§ **Work request**: Read through the listing and copy every line that contains the word "example".

§ **Records shown**:
——————————
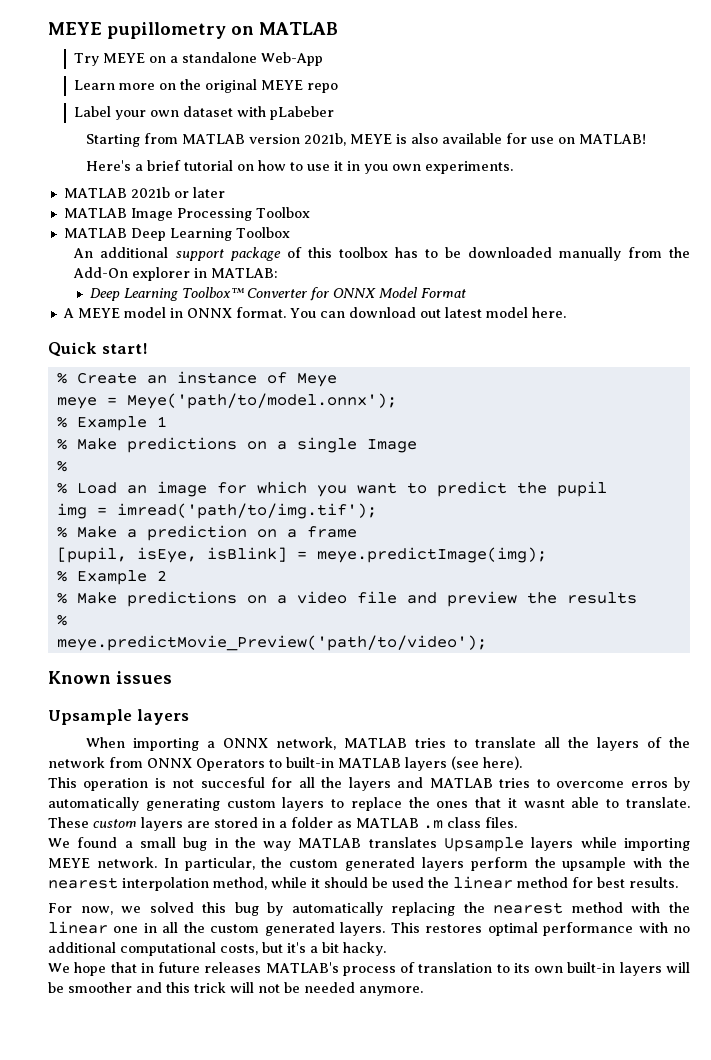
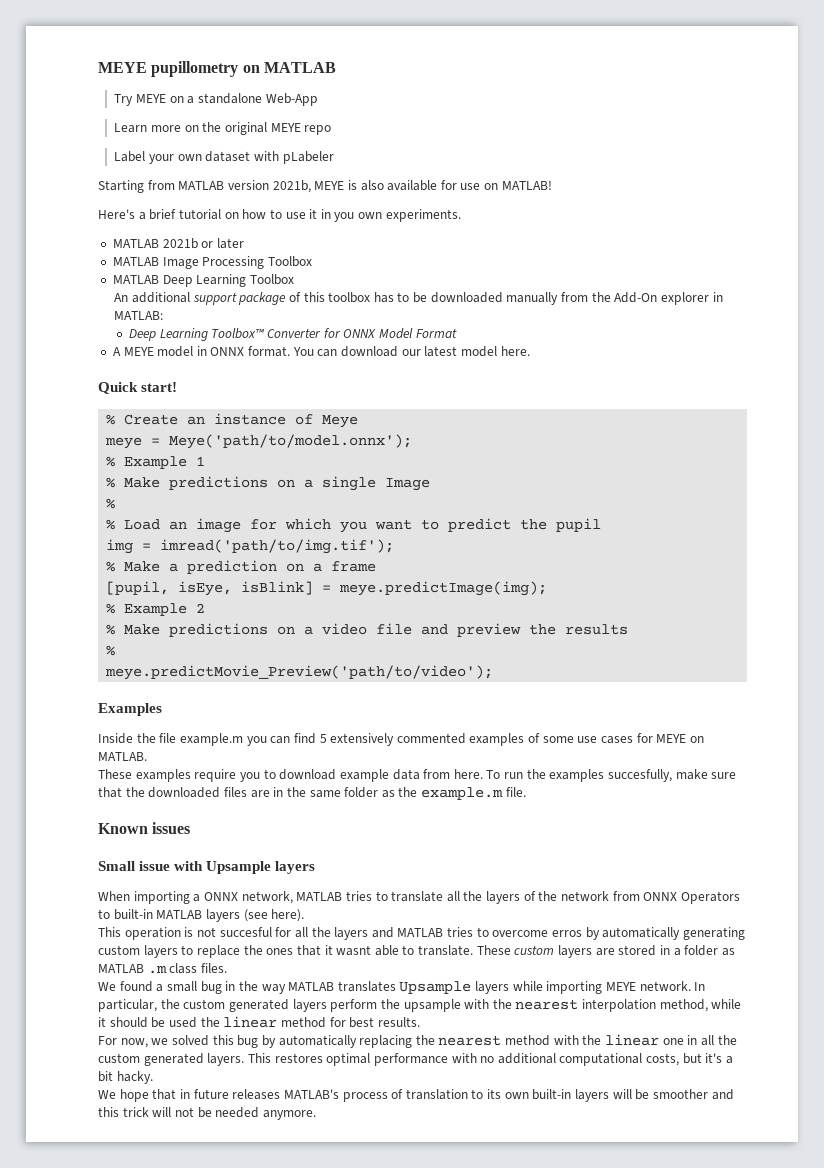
[270,106,335,120] pLabeber -> [282,151,334,164] pLabeler
[419,309,441,318] out -> [401,349,421,356] our
(487, 643) none -> [98,703,162,716] [98,733,704,746] [98,752,147,761] [98,769,737,782] [98,787,526,800] // Examples // Inside the file example.m you can find 5 extensively commented examples of some use cases for MEYE on MATLAB. // These examples require you to download example data from here. To run the examples succesfully, make sure that the downloaded files are in the same folder as the example.m file.
(172, 677) none -> [98,861,204,871] Small issue with

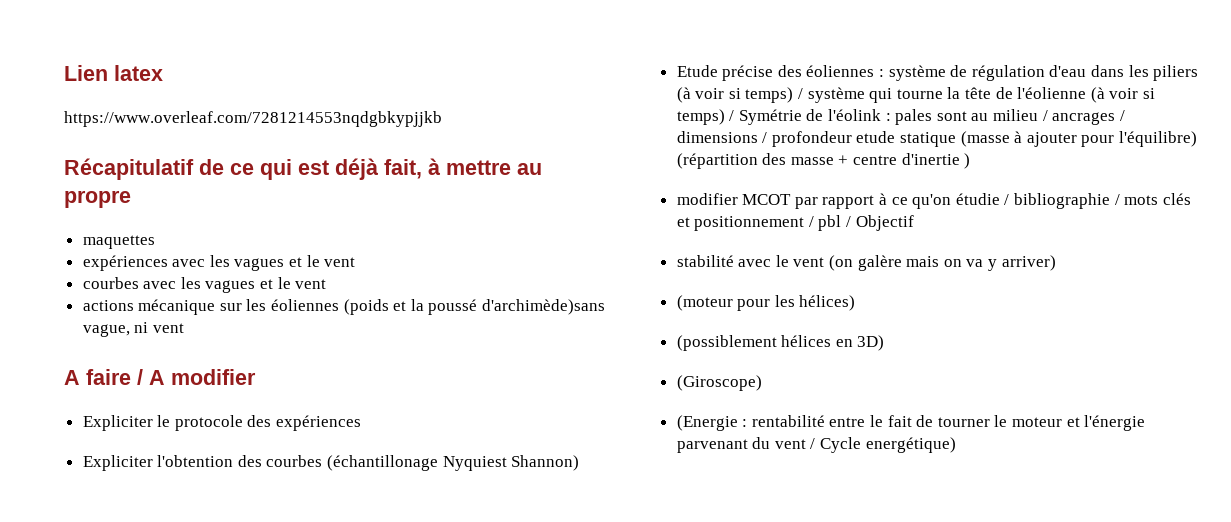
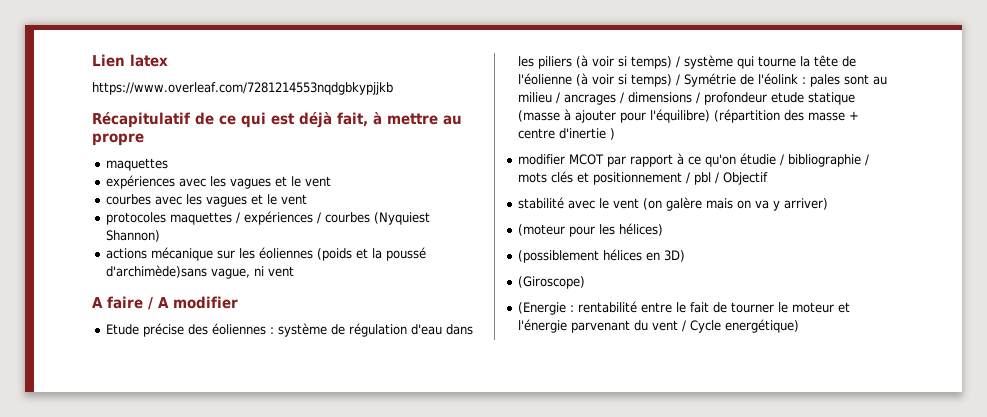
(327, 284) none -> [106,211,431,225] [106,230,161,242] // protocoles maquettes / expériences / courbes (Nyquiest Shannon)
[82,415,362,431] [82,455,580,471] // Expliciter le protocole des expériences // Expliciter l'obtention des courbes (échantillonage Nyquiest Shannon) -> (238, 302) none

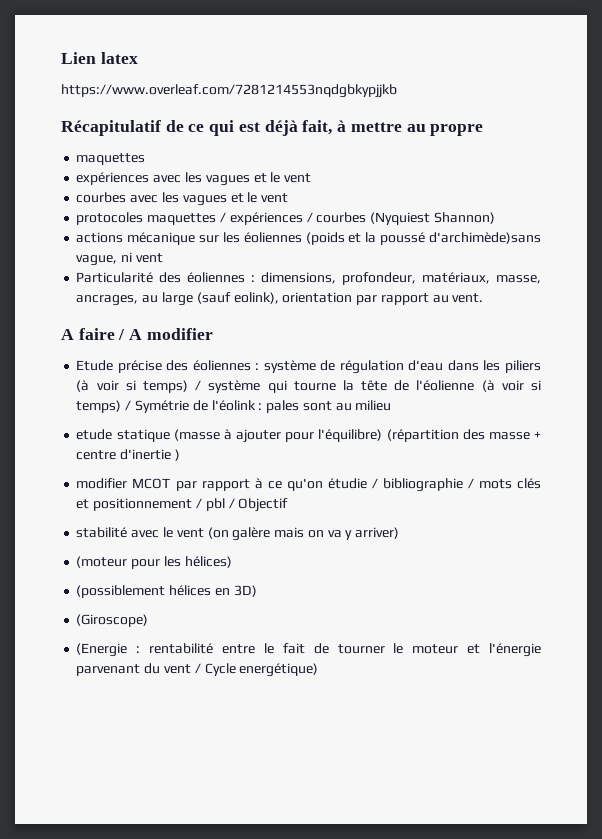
(295, 271) none -> [76,272,541,285] [76,292,484,306] // Particularité des éoliennes : dimensions, profondeur, matériaux, masse, ancrages, au large (sauf eolink), orientation par rapport au vent.
[556,92,768,105] / ancrages / dimensions / profondeur -> (392, 405) //

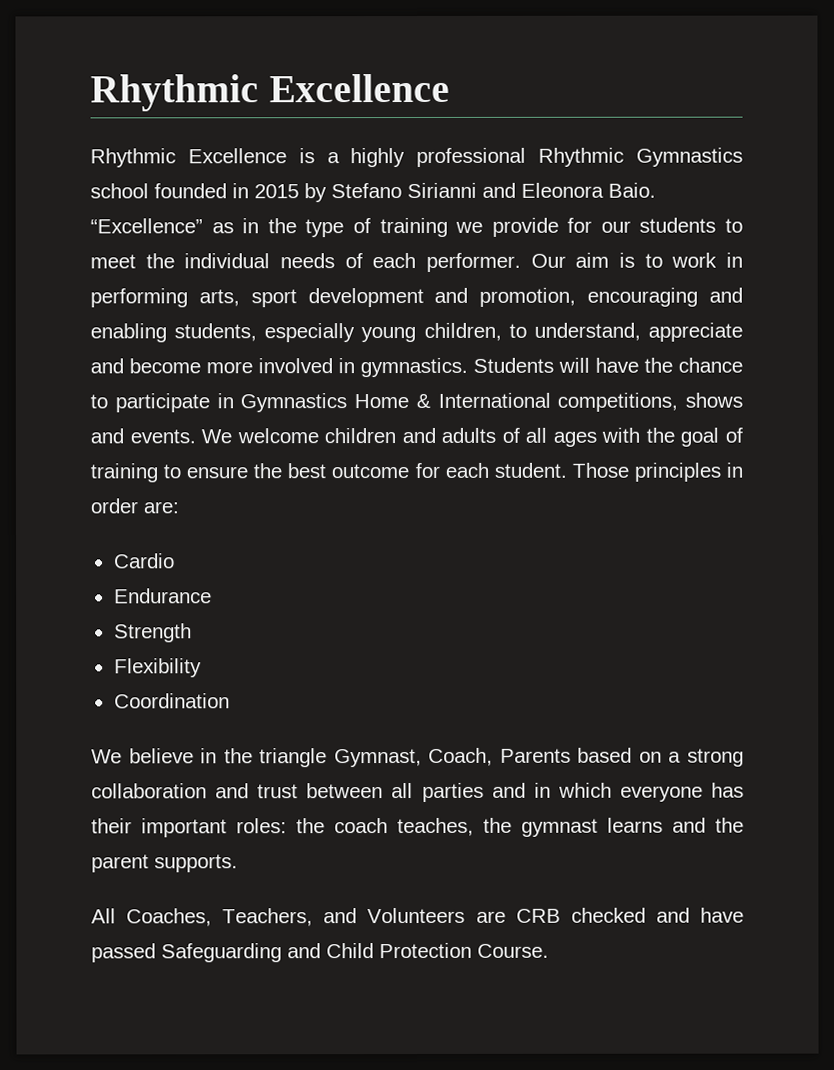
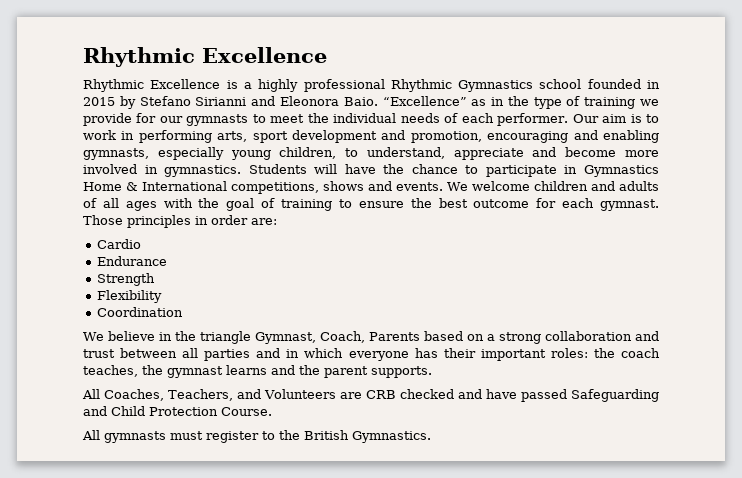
[639,217,717,233] students -> [186,114,249,126] gymnasts
[174,323,258,342] students, -> [83,148,149,160] gymnasts,
[493,462,567,478] student. -> [600,199,660,211] gymnast.
(549, 950) none -> [82,430,431,443] // All gymnasts must register to the British Gymnastics.

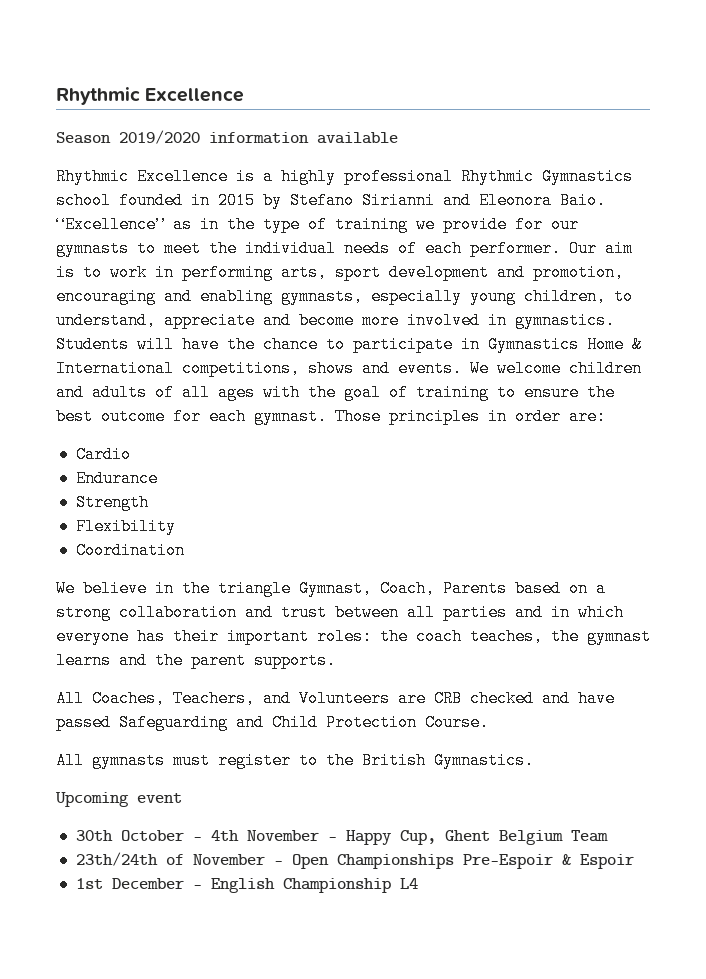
[83,47,327,67] Rhythmic Excellence -> [56,87,245,105] [56,130,398,144] Rhythmic Excellence // Season 2019/2020 information available
(431, 437) none -> [55,792,182,807] [75,830,608,845] [75,852,634,869] [75,878,418,893] // Upcoming event // 30th October - 4th November - Happy Cup, Ghent Belgium Team // 23th/24th of November - Open Championships Pre-Espoir & Espoir // 1st December - English Championship L4

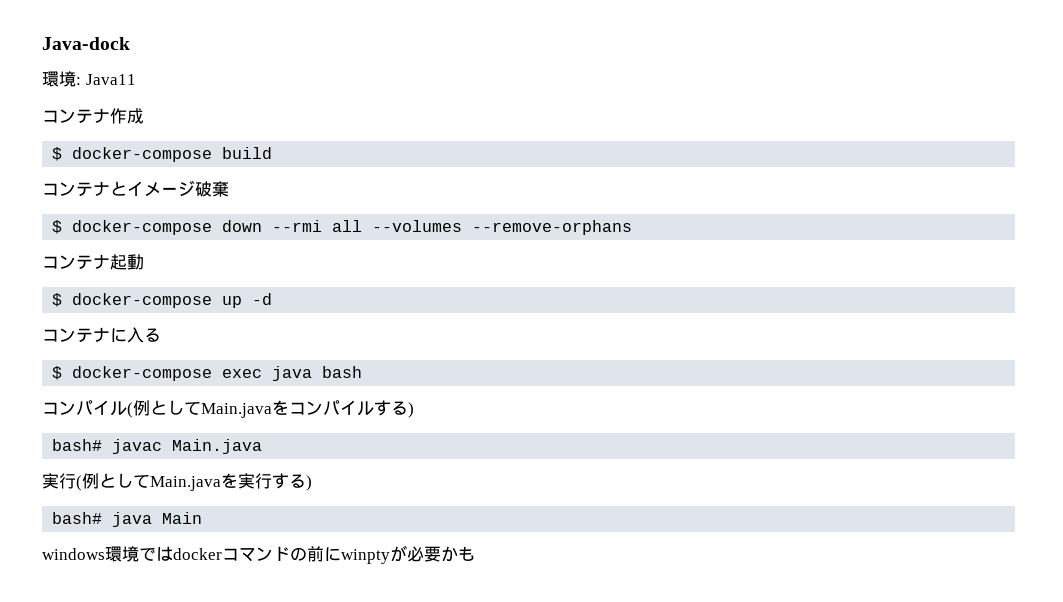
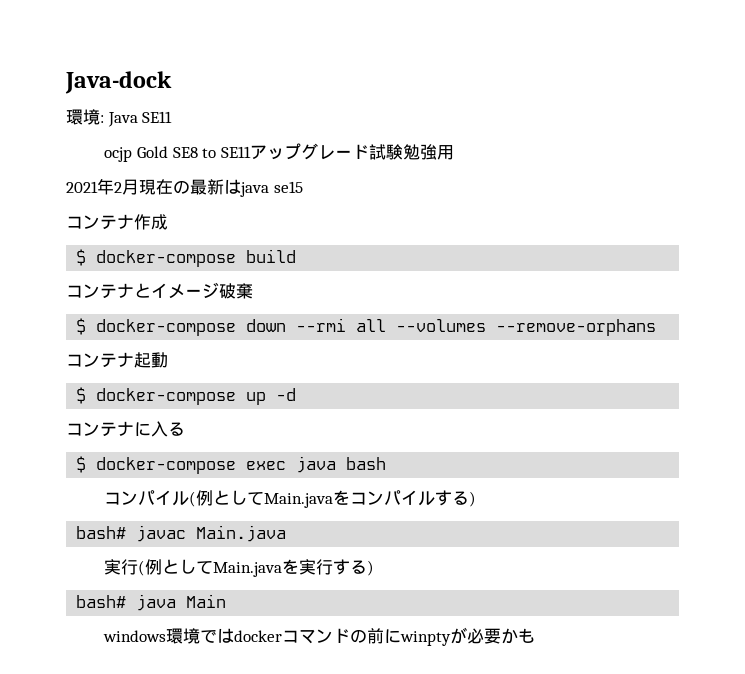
[85,74,136,85] Java11 -> [107,111,173,127] [104,143,454,162] [66,178,303,197] Java SE11 // ocjp Gold SE8 to SE11アップグレード試験勉強用 // 2021年2月現在の最新はjava se15

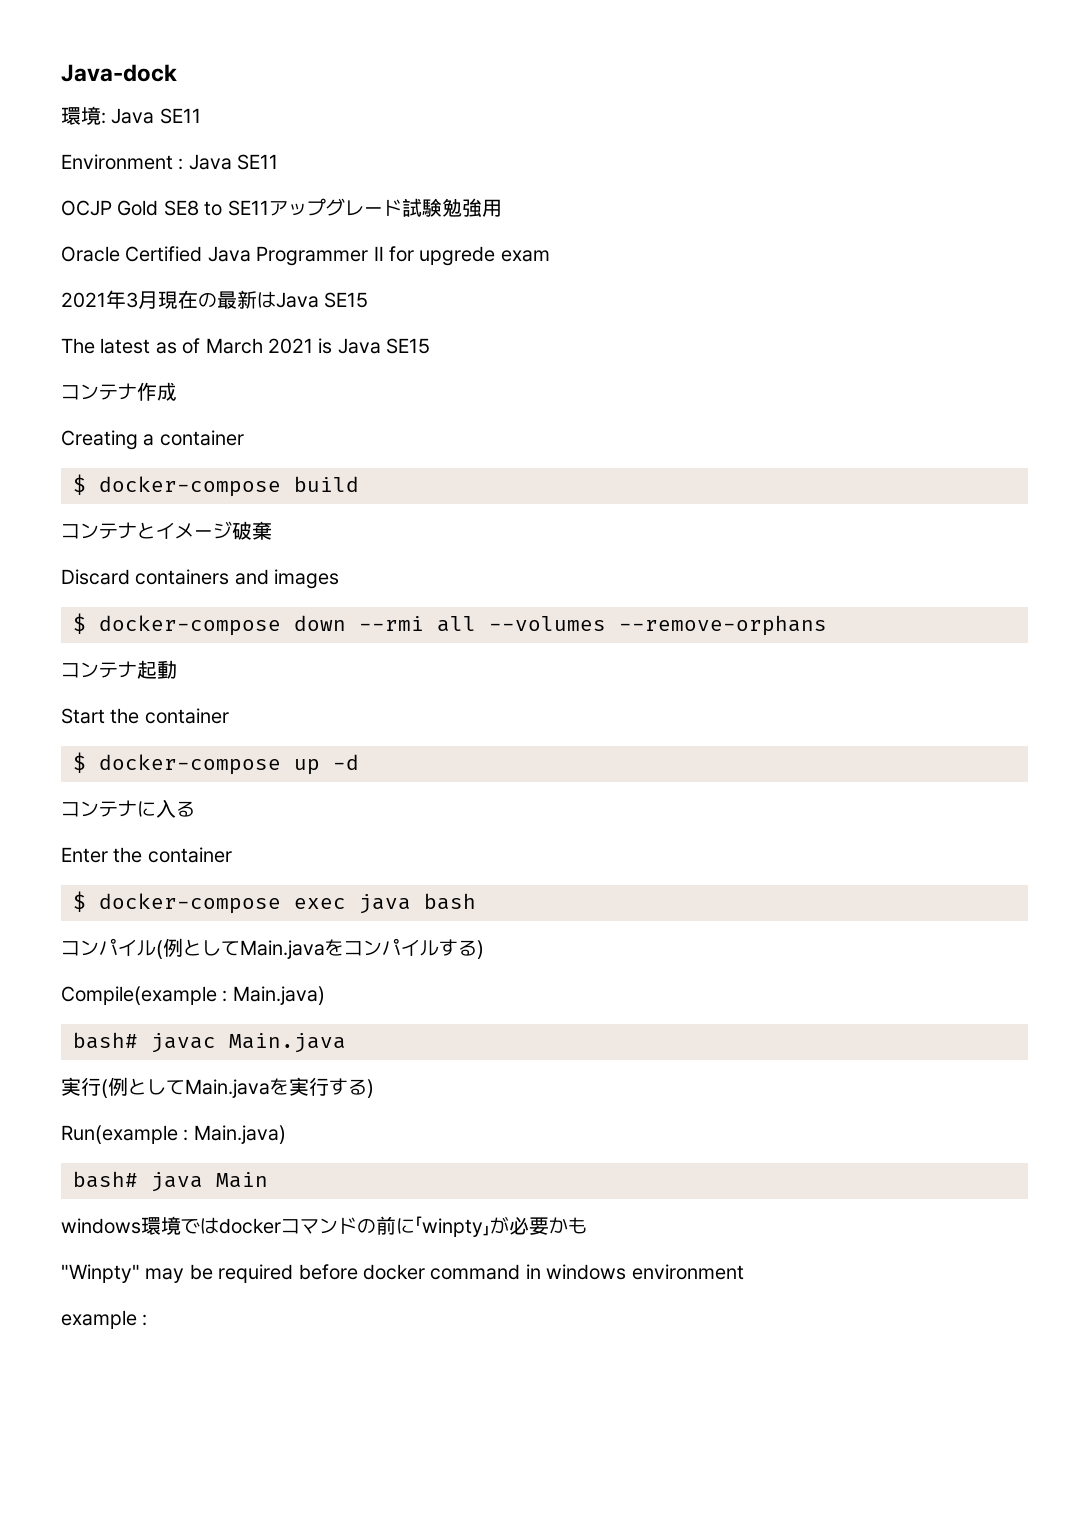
[104,147,133,162] ocjp -> [61,154,279,170] [61,200,112,216] Environment : Java SE11 // OCJP
(454, 152) none -> [61,246,550,266] // Oracle Certified Java Programmer Ⅱ for upgrede exam
[114,182,122,193] 2 -> [126,292,138,308] 3
[240,181,303,197] java se15 -> [276,292,369,308] [61,338,431,354] Java SE15 // The latest as of March 2021 is Java SE15
(168, 222) none -> [61,430,244,450] // Creating a container
(253, 291) none -> [61,569,340,589] // Discard containers and images
(168, 360) none -> [61,708,229,724] // Start the container
(185, 429) none -> [61,847,232,863] // Enter the container
(477, 499) none -> [61,986,325,1005] // Compile(example : Main.java)
(375, 568) none -> [61,1125,286,1144] // Run(example : Main.java)
[400,631,452,646] winpty -> [415,1216,490,1237] 「winpty」
(536, 635) none -> [61,1264,744,1283] [61,1310,148,1329] // "Winpty" may be required before docker command in windows environment // example :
——————————
§ **Result of the exercise**:
(487, 643) none -> [98,703,162,716] [98,733,704,746] [98,752,147,761] [98,769,737,782] [98,787,526,800] // Examples // Inside the file example.m you can find 5 extensively commented examples of some use cases for MEYE on MATLAB. // These examples require you to download example data from here. To run the examples succesfully, make sure that the downloaded files are in the same folder as the example.m file.
(477, 499) none -> [61,986,325,1005] // Compile(example : Main.java)
(375, 568) none -> [61,1125,286,1144] // Run(example : Main.java)
(536, 635) none -> [61,1264,744,1283] [61,1310,148,1329] // "Winpty" may be required before docker command in windows environment // example :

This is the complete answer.